Time-course RNAseq reveals exserohilum turcicum effectors and pathogenicity determinants

Abstract

Exserohilum turcicum (sexual stage Setosphaeria turcica) is the hemibiotrophic causal agent of northern leaf blight ofmaize and sorghum. This study aimed to identify the genes involved in host colonization during the biotrophic and necrotrophic phases of infection. It also aimed to identify race-specific differences in gene expression. RNAseq of maize seedlings inoculated with a race 13N or 23N E. turcicum isolate was conducted before inoculation and at 2, 5, 7, and 13 days post-inoculation (dpi). Biological replicates were pooled per time point for each race and sequenced. A bioinformatics pipeline was used to identify candidate effectors, and expression was validated for selected candidates. Fungal biomass was positively correlated with the percentages of E. turcicum reads mapped, which were low at early time points (2–7 dpi) with a significant increase at 13 dpi, indicating a lifestyle switch from biotrophy to necrotrophy between 7 and 13 dpi. AVRHt1 is the putative E. turcicum effector recognized by the maize resistance gene Ht1. Consistent with this, AVRHt1 was expressed in planta by race 23N, but transcripts were absent in race 13N. In addition, specific transposable elements were expressed in 23N only. Genes encoding the virulence-associated peptidases leupeptin-inhibiting protein 1 and fungalysin were expressed in planta. Transcriptional profiles of genes involved in secondary metabolite synthesis or cell wall degradation revealed the importance of these genes during late stages of infection (13 dpi). A total of 346 expressed candidate effectors were identified, including Ecp6 and proteins similar to the secreted in xylem (SIX) effectors common to formae speciales of Fusarium oxysporum, SIX13 and SIX5. Expression profiling of Ecp6 and SIX13-like indicated a peak in expression at 5 and 7 dpi compared to 2 and 13 dpi.
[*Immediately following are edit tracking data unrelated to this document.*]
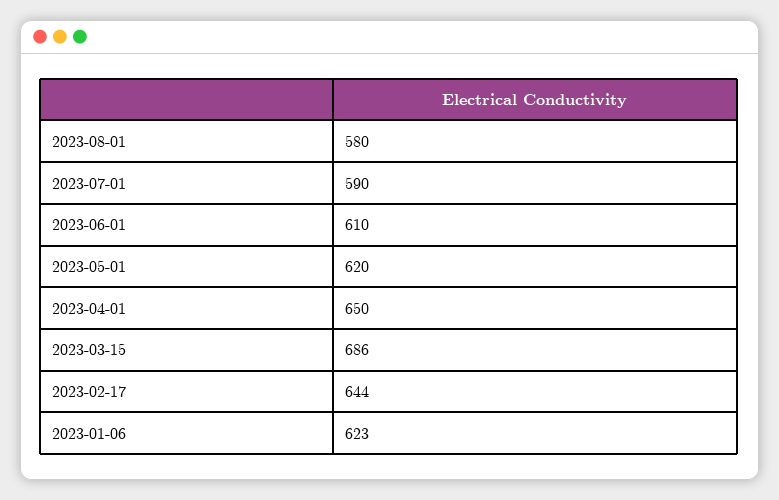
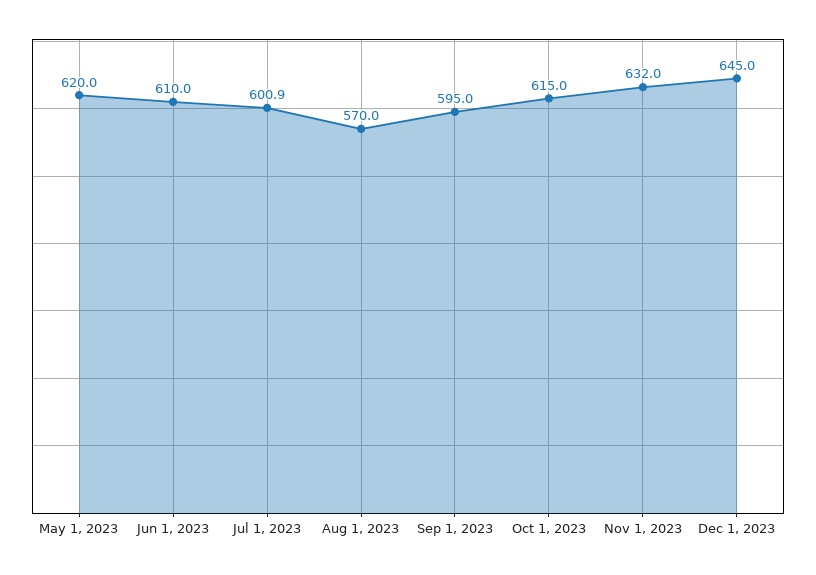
2023-08-01: 580 -> 570
2023-07-01: 590 -> 600.9
2023-04-01: 650 -> none
2023-03-15: 686 -> none
2023-02-17: 644 -> none
2023-01-06: 623 -> none
Sep 1, 2023: none -> 595
Oct 1, 2023: none -> 615
Nov 1, 2023: none -> 632
Dec 1, 2023: none -> 645

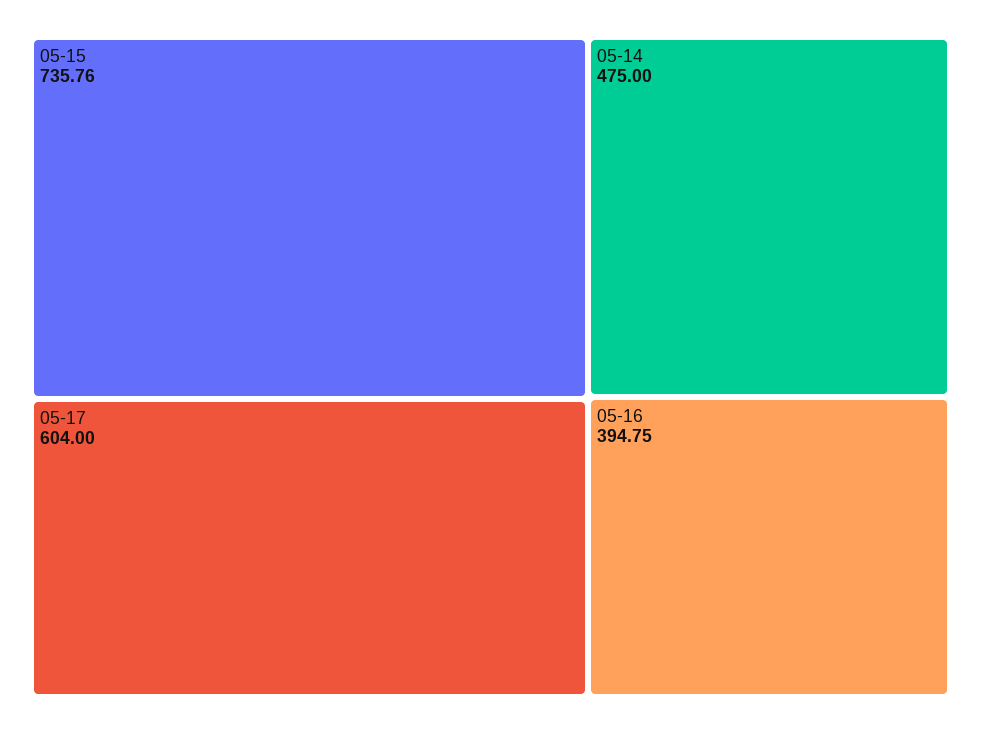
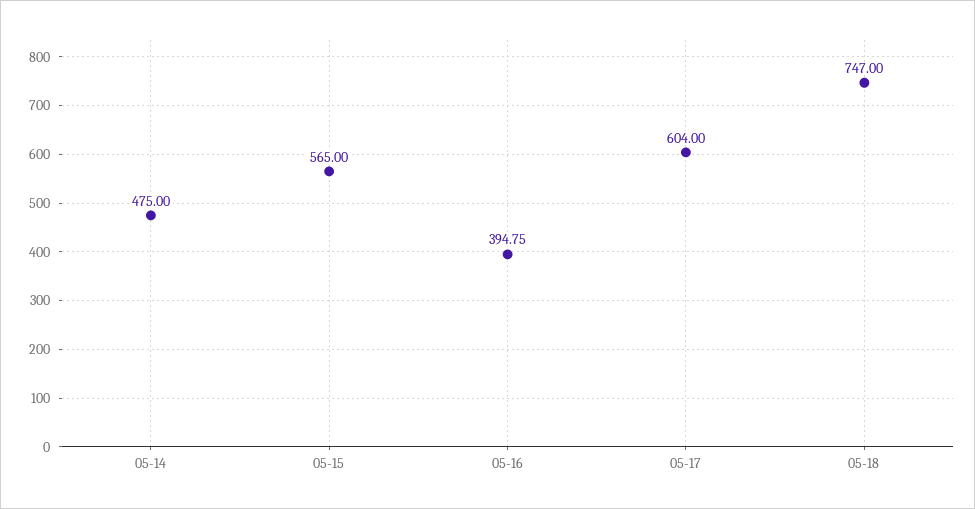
05-15: 735.76 -> 565
05-18: none -> 747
Sequencing of SIX13-like from diverse isolates of E. turcicum revealed host-specific polymorphisms that were mostly non-synonymous, resulting in two groups of SIX13-like proteins that corresponded to the maize or sorghum origin of each isolate. This study suggests putative mechanisms whereby E. turcicum causes disease. Identification of the candidate effector SIX13-like is consistent with the infection mode of E. turcicum through the xylem of susceptible hosts.